▸ **Prompt**: Each entry below is to be copied verbatim, with no line missing.

━━━━━ Supplied records

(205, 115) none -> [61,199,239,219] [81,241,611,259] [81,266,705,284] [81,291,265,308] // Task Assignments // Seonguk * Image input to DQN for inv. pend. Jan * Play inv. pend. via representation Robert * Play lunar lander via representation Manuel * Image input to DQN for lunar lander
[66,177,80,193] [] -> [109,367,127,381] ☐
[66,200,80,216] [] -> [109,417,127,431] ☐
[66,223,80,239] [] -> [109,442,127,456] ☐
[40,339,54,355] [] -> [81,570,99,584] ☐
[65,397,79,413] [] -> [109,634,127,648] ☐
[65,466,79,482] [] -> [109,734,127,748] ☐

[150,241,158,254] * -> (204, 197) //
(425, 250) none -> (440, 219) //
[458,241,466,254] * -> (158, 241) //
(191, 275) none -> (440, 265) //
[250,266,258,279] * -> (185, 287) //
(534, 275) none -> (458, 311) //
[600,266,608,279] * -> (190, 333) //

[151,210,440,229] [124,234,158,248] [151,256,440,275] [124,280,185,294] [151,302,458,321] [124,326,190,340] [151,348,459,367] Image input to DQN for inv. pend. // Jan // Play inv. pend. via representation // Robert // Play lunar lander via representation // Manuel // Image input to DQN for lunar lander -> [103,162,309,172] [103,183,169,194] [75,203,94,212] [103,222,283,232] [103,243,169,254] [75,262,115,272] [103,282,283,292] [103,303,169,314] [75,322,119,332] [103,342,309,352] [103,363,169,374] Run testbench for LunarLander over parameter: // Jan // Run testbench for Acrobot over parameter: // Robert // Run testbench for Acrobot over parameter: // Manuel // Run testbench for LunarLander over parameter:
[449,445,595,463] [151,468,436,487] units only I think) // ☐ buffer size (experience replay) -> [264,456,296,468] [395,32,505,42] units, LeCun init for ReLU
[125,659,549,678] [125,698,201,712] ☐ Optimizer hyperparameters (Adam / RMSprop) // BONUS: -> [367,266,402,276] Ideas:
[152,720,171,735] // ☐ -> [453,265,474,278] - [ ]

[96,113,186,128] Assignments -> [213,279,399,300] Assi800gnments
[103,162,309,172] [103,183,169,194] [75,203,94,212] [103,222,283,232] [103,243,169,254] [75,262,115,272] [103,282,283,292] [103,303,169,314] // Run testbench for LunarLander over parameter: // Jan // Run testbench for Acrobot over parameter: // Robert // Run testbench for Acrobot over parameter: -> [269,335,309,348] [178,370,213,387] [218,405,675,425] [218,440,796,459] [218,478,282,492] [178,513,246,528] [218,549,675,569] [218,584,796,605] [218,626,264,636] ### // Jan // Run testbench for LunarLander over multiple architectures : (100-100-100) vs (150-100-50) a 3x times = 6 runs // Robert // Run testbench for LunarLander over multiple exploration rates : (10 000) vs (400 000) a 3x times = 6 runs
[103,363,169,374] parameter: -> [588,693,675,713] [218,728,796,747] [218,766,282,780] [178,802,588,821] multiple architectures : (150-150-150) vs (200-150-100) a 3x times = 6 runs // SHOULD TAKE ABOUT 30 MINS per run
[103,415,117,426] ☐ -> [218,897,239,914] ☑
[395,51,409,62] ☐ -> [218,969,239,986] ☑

━━━━━━━━━━

▸ **Output**:
(205, 115) none -> [61,199,239,219] [81,241,611,259] [81,266,705,284] [81,291,265,308] // Task Assignments // Seonguk * Image input to DQN for inv. pend. Jan * Play inv. pend. via representation Robert * Play lunar lander via representation Manuel * Image input to DQN for lunar lander
[66,177,80,193] [] -> [109,367,127,381] ☐
[66,200,80,216] [] -> [109,417,127,431] ☐
[66,223,80,239] [] -> [109,442,127,456] ☐
[40,339,54,355] [] -> [81,570,99,584] ☐
[65,397,79,413] [] -> [109,634,127,648] ☐
[65,466,79,482] [] -> [109,734,127,748] ☐

[150,241,158,254] * -> (204, 197) //
(425, 250) none -> (440, 219) //
[458,241,466,254] * -> (158, 241) //
(191, 275) none -> (440, 265) //
[250,266,258,279] * -> (185, 287) //
(534, 275) none -> (458, 311) //
[600,266,608,279] * -> (190, 333) //

[151,210,440,229] [124,234,158,248] [151,256,440,275] [124,280,185,294] [151,302,458,321] [124,326,190,340] [151,348,459,367] Image input to DQN for inv. pend. // Jan // Play inv. pend. via representation // Robert // Play lunar lander via representation // Manuel // Image input to DQN for lunar lander -> [103,162,309,172] [103,183,169,194] [75,203,94,212] [103,222,283,232] [103,243,169,254] [75,262,115,272] [103,282,283,292] [103,303,169,314] [75,322,119,332] [103,342,309,352] [103,363,169,374] Run testbench for LunarLander over parameter: // Jan // Run testbench for Acrobot over parameter: // Robert // Run testbench for Acrobot over parameter: // Manuel // Run testbench for LunarLander over parameter:
[449,445,595,463] [151,468,436,487] units only I think) // ☐ buffer size (experience replay) -> [264,456,296,468] [395,32,505,42] units, LeCun init for ReLU
[125,659,549,678] [125,698,201,712] ☐ Optimizer hyperparameters (Adam / RMSprop) // BONUS: -> [367,266,402,276] Ideas:
[152,720,171,735] // ☐ -> [453,265,474,278] - [ ]

[96,113,186,128] Assignments -> [213,279,399,300] Assi800gnments
[103,162,309,172] [103,183,169,194] [75,203,94,212] [103,222,283,232] [103,243,169,254] [75,262,115,272] [103,282,283,292] [103,303,169,314] // Run testbench for LunarLander over parameter: // Jan // Run testbench for Acrobot over parameter: // Robert // Run testbench for Acrobot over parameter: -> [269,335,309,348] [178,370,213,387] [218,405,675,425] [218,440,796,459] [218,478,282,492] [178,513,246,528] [218,549,675,569] [218,584,796,605] [218,626,264,636] ### // Jan // Run testbench for LunarLander over multiple architectures : (100-100-100) vs (150-100-50) a 3x times = 6 runs // Robert // Run testbench for LunarLander over multiple exploration rates : (10 000) vs (400 000) a 3x times = 6 runs
[103,363,169,374] parameter: -> [588,693,675,713] [218,728,796,747] [218,766,282,780] [178,802,588,821] multiple architectures : (150-150-150) vs (200-150-100) a 3x times = 6 runs // SHOULD TAKE ABOUT 30 MINS per run
[103,415,117,426] ☐ -> [218,897,239,914] ☑
[395,51,409,62] ☐ -> [218,969,239,986] ☑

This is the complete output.